New case rates, density and deprivation at peaks of Waves 1–3.
Nevertheless, the raw picture is highly suggestive. The link between case rates and population density is lowest for the densest areas, except for the peak of Wave 2 in January 2021, when case rates peak in London. It is highest for mid-density locations – typically smaller cities and towns, or the peripheral areas of urban cores – where the case rate/density link has become stronger over time. In contrast, we can see a consistently positive link between case rates and area deprivation, which steepens between Wave 1 and Wave 2 before easing slightly (bottom panel).

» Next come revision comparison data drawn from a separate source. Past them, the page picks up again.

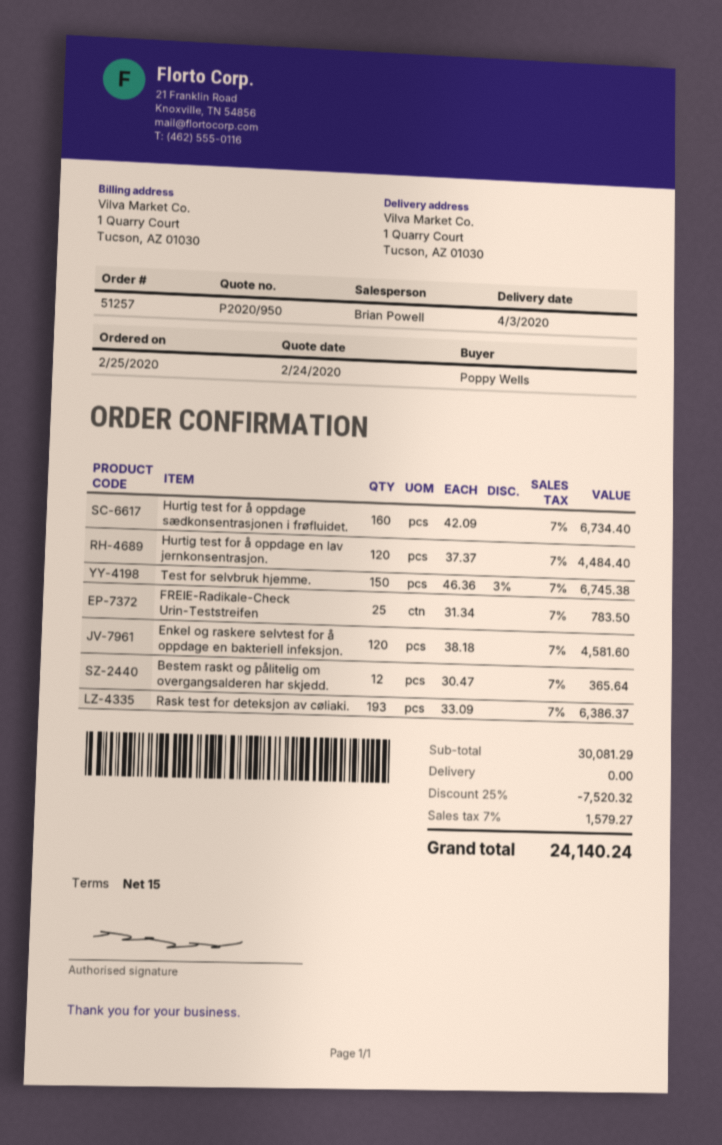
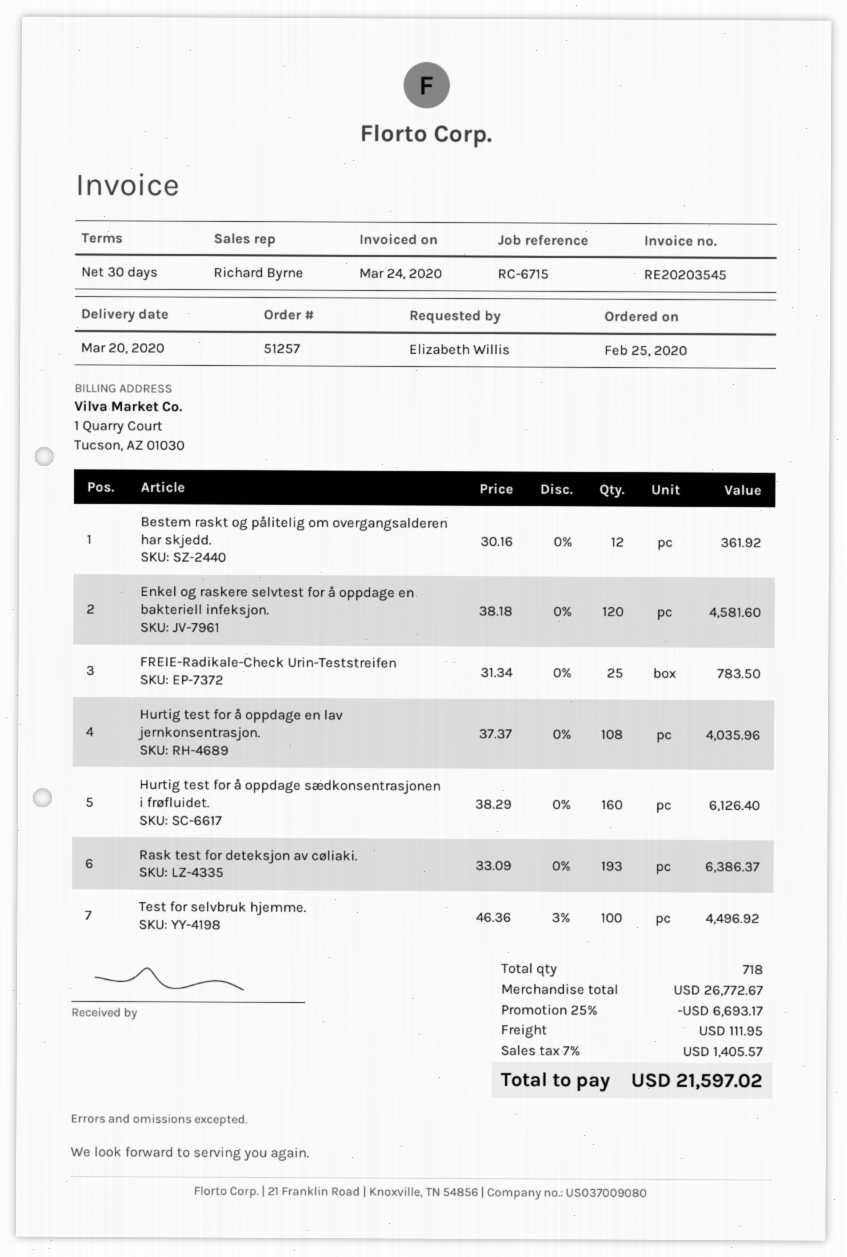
delivery date: 2020-04-03 -> 2020-03-20
payment terms: 15 days -> 30 days
ordered by: Poppy Wells -> Elizabeth Willis
sales rep: Brian Powell -> Richard Byrne
Hurtig test for å oppdage sædkonsentrasjonen i frøfluidet.: 160 x 42.09 = 6734.40 -> 160 x 38.29 = 6126.40
Hurtig test for å oppdage en lav jernkonsentrasjon.: 120 x 37.37 = 4484.40 -> 108 x 37.37 = 4035.96
Test for selvbruk hjemme.: 150 x 46.36 - 3% = 6745.38 -> 100 x 46.36 - 3% = 4496.92
Bestem raskt og pålitelig om overgangsalderen har skjedd.: 12 x 30.47 = 365.64 -> 12 x 30.16 = 361.92
subtotal: 30081.29 -> 26772.67
discount: 25% = 7520.32 -> 25% = 6693.17
shipping: 0.00 -> 111.95
tax: 7% = 1579.27 -> 7% = 1405.57
total: 24140.24 -> 21597.02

While the densest locations are likely to be in the biggest cities, deprivation may not follow the same geography, so that the most deprived areas in urban cores may be systematically different from those outside. I therefore re-run the analysis just for London and other conurbations. I find similar patterns: case rates are lowest in the densest big city neighbourhoods, highest in the most deprived. 13 That is, these density and deprivation links also hold within the big city-regions.
Overall, these exploratory exercises suggest two main conclusions. In England to date, the pandemic is both an urbanised public health emergency, and one where smaller, poorer urban areas and their residents – inside and outside big cities – have borne the brunt. This picture also fits a growing body of evidence for the UK and other countries.
Wider evidence
Globally, there is not much of a link between a country’s population density and COVID-19 cases or deaths, especially in sparsely populated nations like Sweden (Florida and Mellander, 2020). For the US, Allcott et al. (2020) suggest that urban density explains much of the variation in cases across US locations. However, Carozzi et al. (2020) show that denser US counties have earlier coronavirus outbreaks, but not higher case rates or deaths once timing is taken into account. Hamidi et al. (2020) provide similar descriptive evidence. These findings are consistent with city-level descriptive evidence for New York City, where density becomes less important over time in driving positive case share (Almagro and Orane-Hutchinson, 2020). By contrast, there is consistent evidence that urban connectivity is linked to pandemic spread (Bourdin et al., 2021; Kuebart and Stabler, 2020; Rodríguez-Pose and Burlina, 2021).
Carozzi and co-authors (2020) show that their results are partly explained by big-city dwellers who can adapt by socially distancing, most obviously by working at home. Mongey et al. (2020) show that US metro areas with larger shares of jobs that can be done remotely experienced larger drops in mobility during the first wave. They also show that more exposed workers have fewer qualifications, lower income, lower assets and are less likely to be home-owners. Alipour et al. (2021) find similar results for German localities. Similarly, the UK’s exposed workforce – including health and care sector workers, rank and file police, hairdressers, bar staff, primary and nursery teachers – is more female than male, around one in five minority ethnic (twice the population share) and has a large minority earning below median wages (Office for National Statistics, 2020).
City-level studies match this picture. In New York, zipcodes with the sharpest reductions in trips saw the smallest number of COVID-19 cases (Glaeser et al., 2020). These were typically high-income neighbourhoods in the city, with smaller numbers of essential workers or public transport users. Almagro et al. (2020) concur, finding that commuting to and from poorer neighbourhoods is strongly linked to case rates and hospitalisation in New York’s first wave.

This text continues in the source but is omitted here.